→ Task material
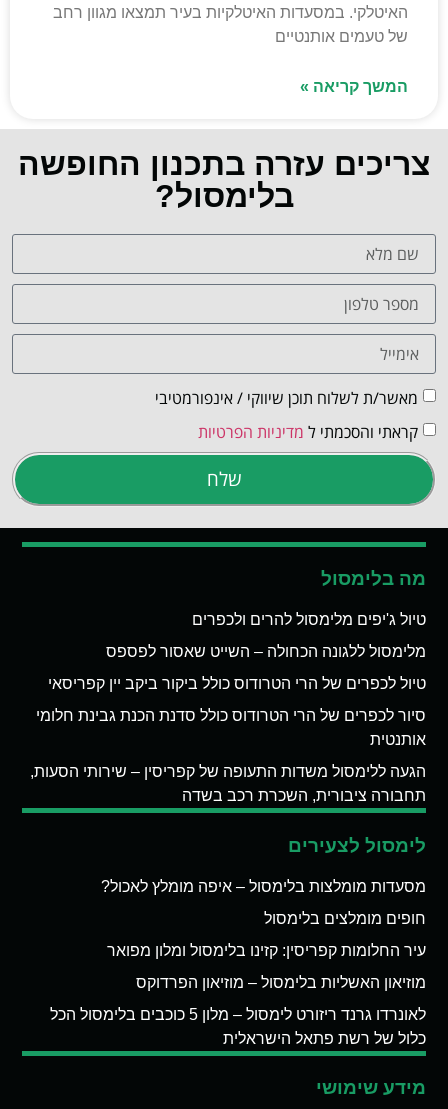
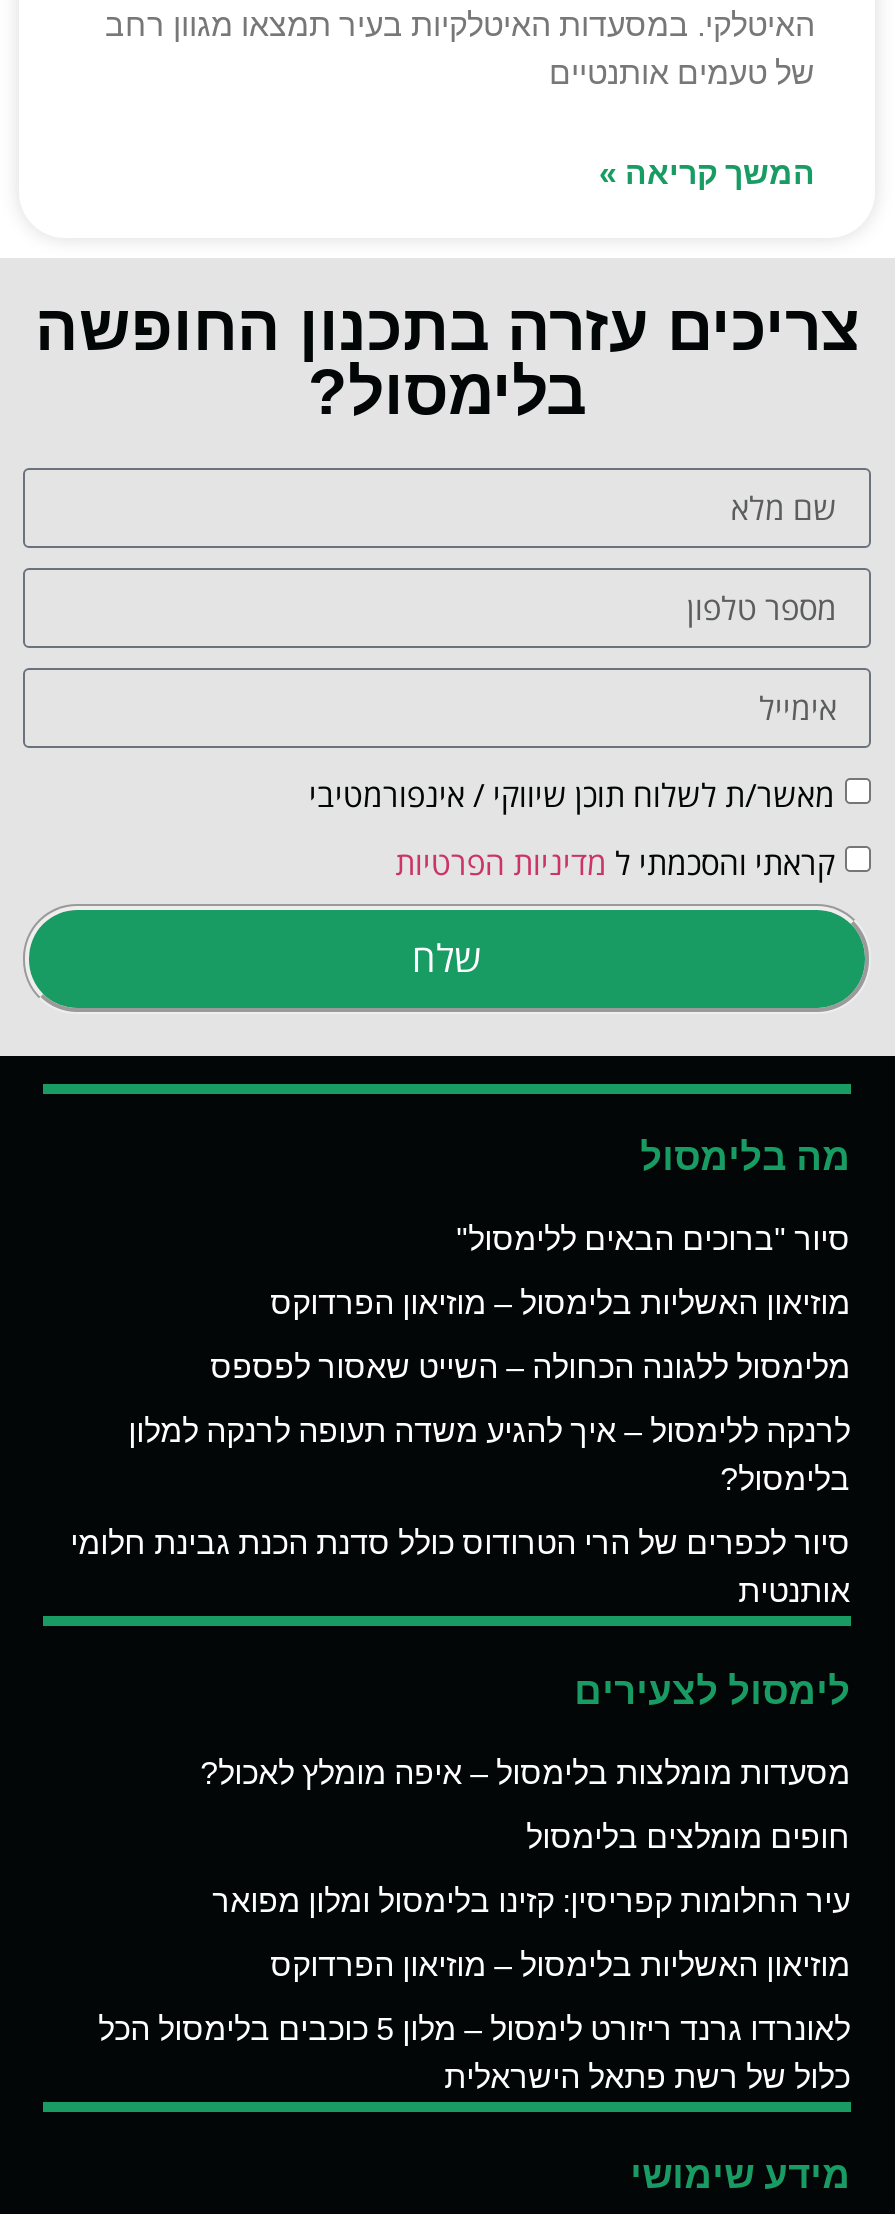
- טיול ג'יפים מלימסול להרים ולכפרים
+ סיור "ברוכים הבאים ללימסול"
+ מוזיאון האשליות בלימסול – מוזיאון הפרדוקס

moved down: מלימסול ללגונה הכחולה – השייט שאסור לפספס

- טיול לכפרים של הרי הטרודוס כולל ביקור ביקב יין קפריסאי
+ לרנקה ללימסול – איך להגיע משדה תעופה לרנקה למלון
+ בלימסול?

moved down: סיור לכפרים של הרי הטרודוס כולל סדנת הכנת גבינת חלומי | אותנטית

- הגעה ללימסול משדות התעופה של קפריסין – שירותי הסעות,
- תחבורה ציבורית, השכרת רכב בשדה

→ Assignment
Leave the pictures out and return the rest of the listing exactly.

→ Output of the task
- טיול ג'יפים מלימסול להרים ולכפרים
+ סיור "ברוכים הבאים ללימסול"
+ מוזיאון האשליות בלימסול – מוזיאון הפרדוקס

moved down: מלימסול ללגונה הכחולה – השייט שאסור לפספס

- טיול לכפרים של הרי הטרודוס כולל ביקור ביקב יין קפריסאי
+ לרנקה ללימסול – איך להגיע משדה תעופה לרנקה למלון
+ בלימסול?

moved down: סיור לכפרים של הרי הטרודוס כולל סדנת הכנת גבינת חלומי | אותנטית

- הגעה ללימסול משדות התעופה של קפריסין – שירותי הסעות,
- תחבורה ציבורית, השכרת רכב בשדה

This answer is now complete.